J'ai été interpellé plusieurs fois depuis l'annonce du premier closing du FCPR ISAI sur le fait que je sois potentiellement contre la défiscalisation ISF via l'investissement dans des PMEs. Comme le sujet n'est pas simple, je me suis dit qu'un petit "post" de clarification pourrait être utile...

Avant de porter un jugement plus général sur cette "niche fiscale", l'histoire d'ISAI est à rappeler: lancée par quelques entrepreneurs de renom cette initiative avait initialement envisagé d'utiliser la "holding ISF" comme véhicule d'investissement. Il n'a cependant pas fallu longtemps à l'équipe pour s'apercevoir que les contraintes de déploiement du capital souscrit (le fameux 15 juin) et surtout la très vraisemblable instabilité fiscale de notre cher pays rendait l'exercice d'investissement "early stage" dans des "start-ups" du net très précaire. Le nerf de la guerre en "early stage" est, en effet, la capacité à participer à plusieurs tours de table au sein de la même entreprise en l'accompagnant sur plusieurs années vers l'équilibre économique: comment faire cela, si entre 2 tours de table, la fiscalité change, la "niche" est supprimée et les souscripteurs disparaissent... ?

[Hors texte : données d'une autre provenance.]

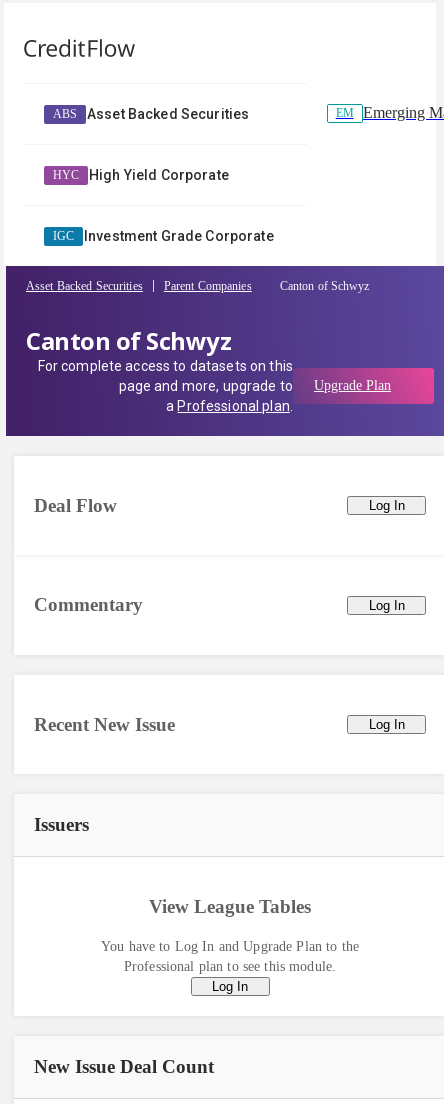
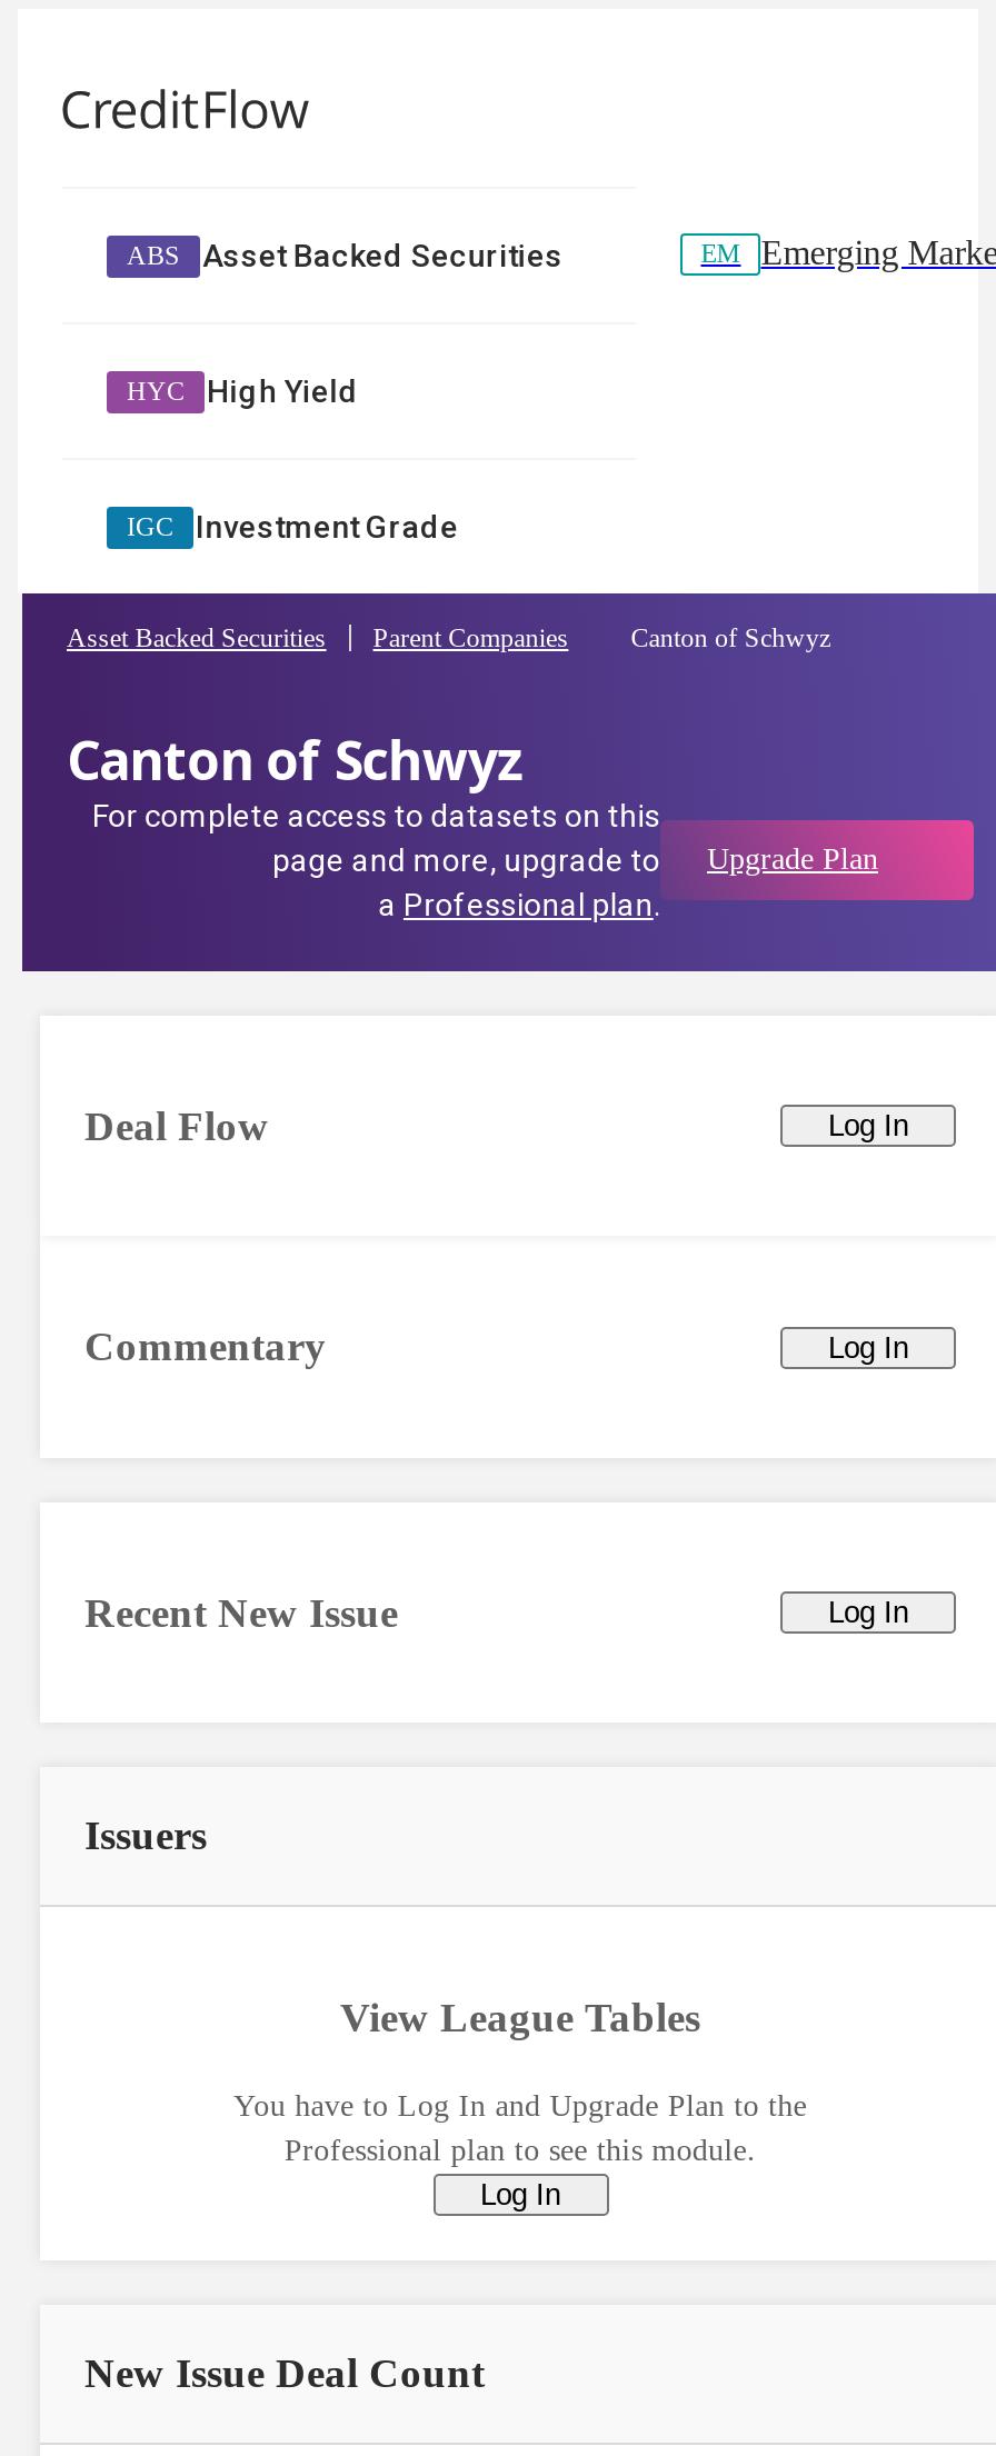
[89,167,229,183] High Yield Corporate -> [207,373,359,409] High Yield
[84,228,274,244] Investment Grade Corporate -> [196,509,458,545] Investment Grade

Lorsque j'ai commencé à m'investir dans ISAI, l'idée était de lever un véhicule pérenne, le fameux FCPR ISAI d'une durée de vie de 8 ans avec les moyens de refinancer le portefeuille constitué durant les 4 premières années et de garder une holding ISF ISAI de taille modeste qui co-investirait aux côtés du FCPR et ce, tant que la fiscalité serait stable et que les actionnaires de cette holding également souscripteurs dans le FCPR y trouveraient un avantage fiscal bienvenu. Au bout de 6 mois de levée de fonds, il est apparu que le nombre de souscripteurs du FCPR intéressés par le dispositif ISF étaient peu nombreux et que la gestion d'un tout petit véhicule souscrit par un petit sous-ensemble de souscripteurs du FCPR allait s'avérer coûteuse et peu pérenne. Nous avons alors décidé de supprimer ce "side vehicle" et de n'avoir qu'un FCPR qui ne présente aucun avantage fiscal à l'entrée mais simplement une fiscalité allégée sur les plus-values à la sortie si les souscripteurs s'engagent à conserver leurs parts pour une durée de plus de 5 ans.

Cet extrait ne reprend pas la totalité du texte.